On November 6, 2008, USTR published a Federal Register notice seeking public comments on possible modifications to the list of products subject to additional duties. Approximately 600 comments were received by the requested due date of December 8, 2008. An interagency committee of trade experts and economists reviewed the public comments and provided recommendations to the USTR with respect to modifications that would result in a more effective action, while taking account of effects on the U.S. economy, including consumers.
The details of the modifications to the duties imposed on products of the EU are set out in a Federal Register notice which will be posted today on USTR’s website and which has been sent to the Office of the Federal Register for publication. The effective date of the modifications is March 23, 2009, which will be approximately 60 days from the date of the publication of the notice.
Beef Hormones Dispute
The EU’s ban on beef from animals administered certain growth-promoting hormones dates back to 1988. The WTO dispute began in January 1996, shortly after the entry into force of the WTO. In 1999, after the United States had successfully challenged the ban in front of a WTO panel and the Appellate Body, the United States obtained authorization from the WTO to suspend concessions and impose additional tariffs on EU products drawn from a list submitted to the WTO. The United States exercised this authorization by raising tariffs on certain European products.

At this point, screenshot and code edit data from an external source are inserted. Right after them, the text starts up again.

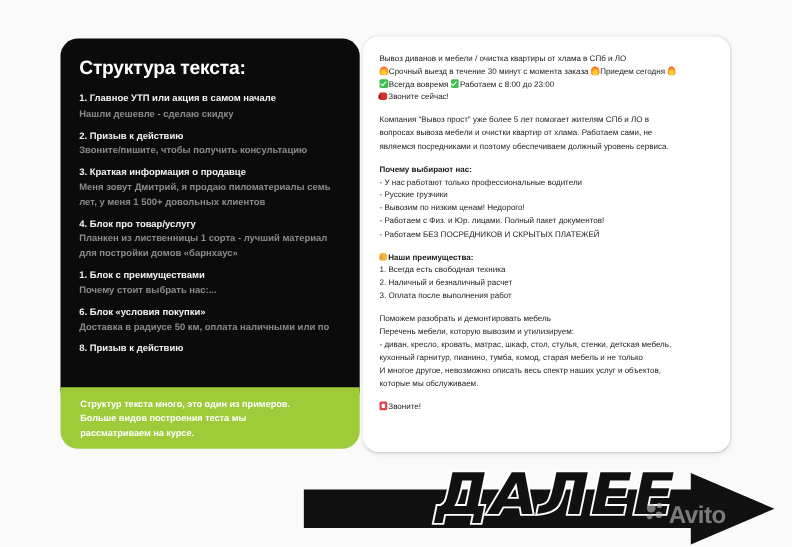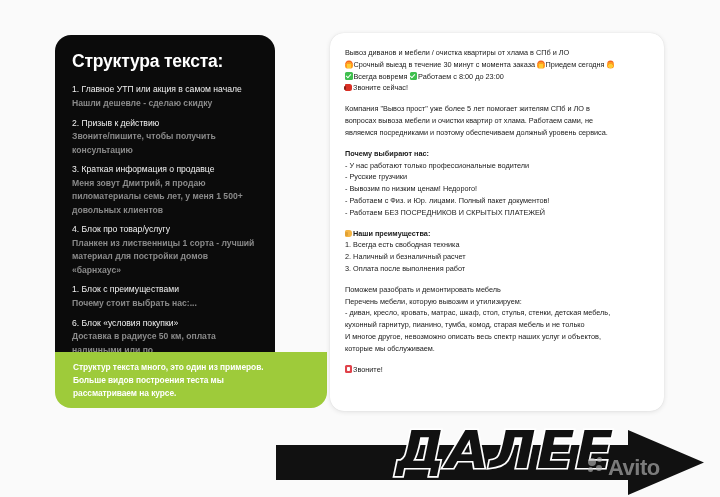"Структура текста:" .dark-card { width: 220px -> 272px }
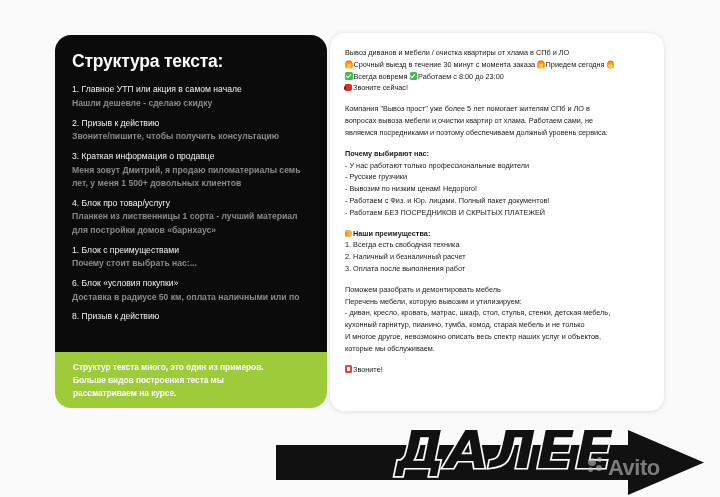"1. Главное УТП или акция" .struct-head { font-weight: normal -> bold }
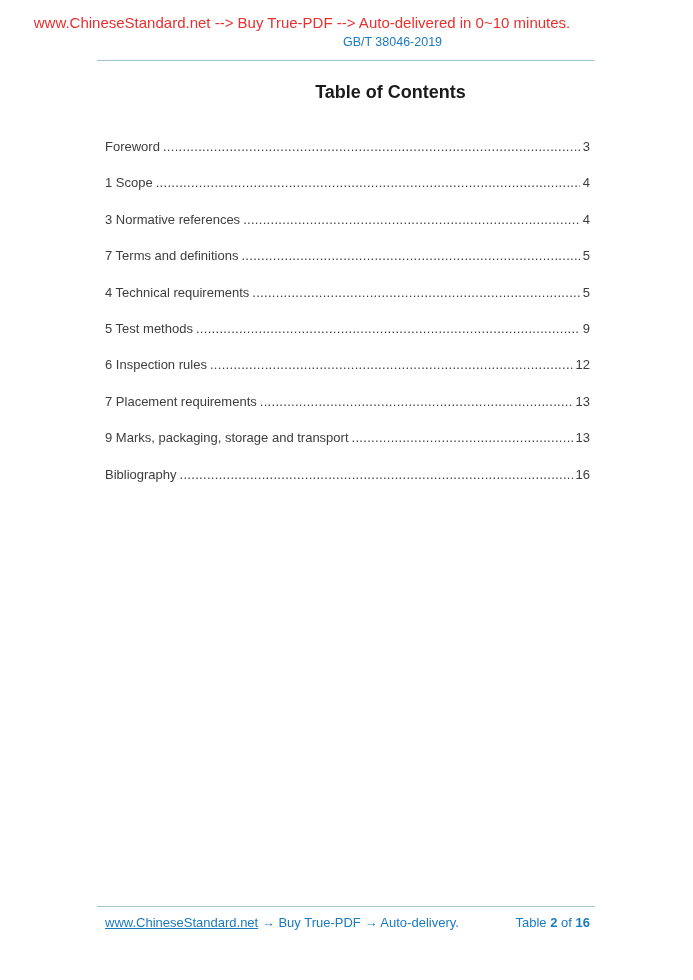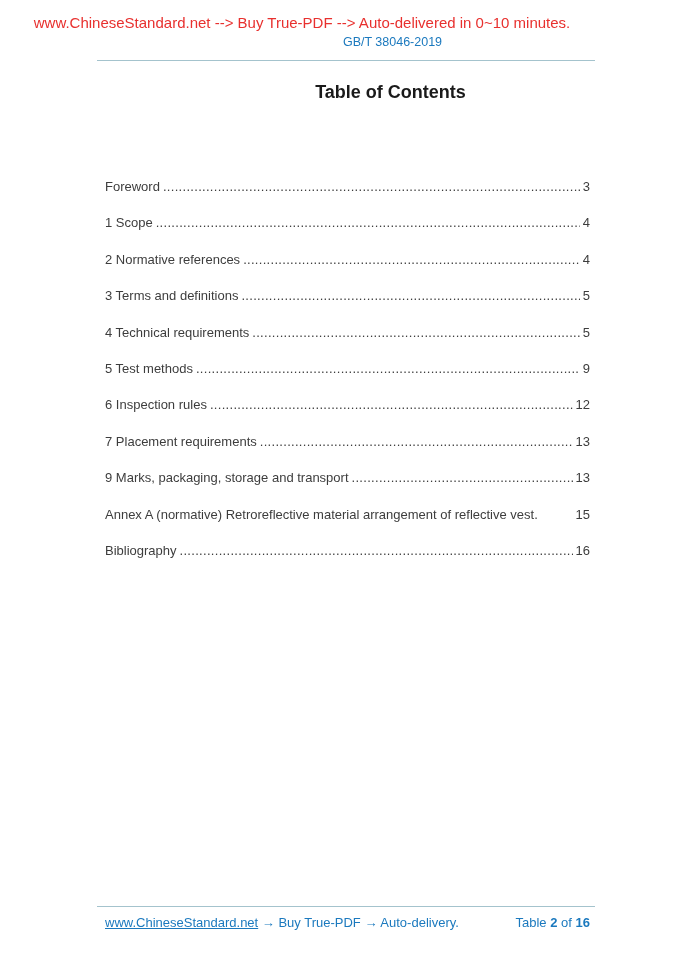"Foreword" .toc { margin-top: 40px -> none }
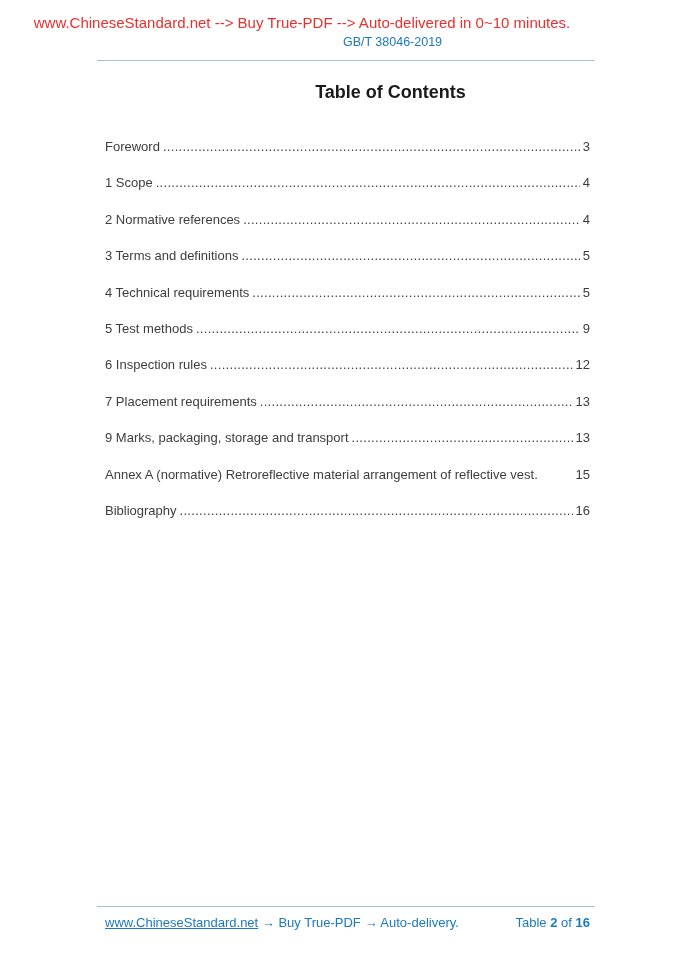"2 Normative references" span.toc-label { text: 2 -> 3 }
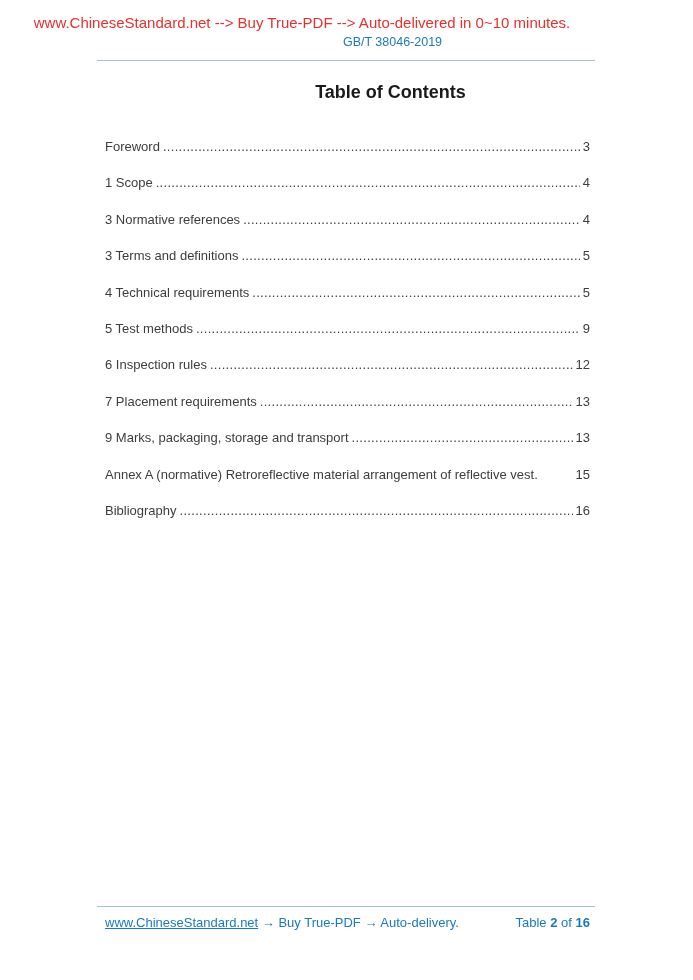"3 Terms and definitions" span.toc-label { text: 3 -> 7 }
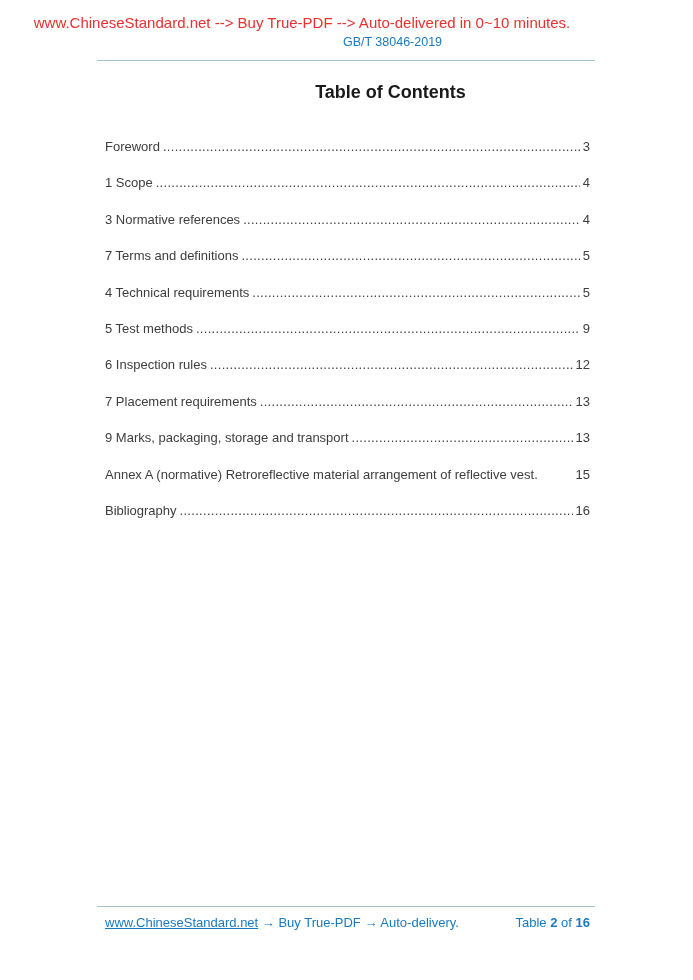"Annex A (normative) Retroreflective" div.toc-row { html: <div> <span>Annex A (normative) Retroreflective material arrangement of reflective vest.</span> <span></span> <span>15</span> </div> -> none }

The EU amended its ban in 2003, claiming that the ban now complied with WTO requirements, and challenged the continued application of additional tariffs by the United States. In a report released on October 16, 2008, the WTO Appellate Body rejected the EU’s claim and confirmed that the United States has a continuing right to impose trade measures on EU products.
In addition, the Court of International Trade ordered USTR to conduct a review, by January 14, 2009, of the additional tariffs.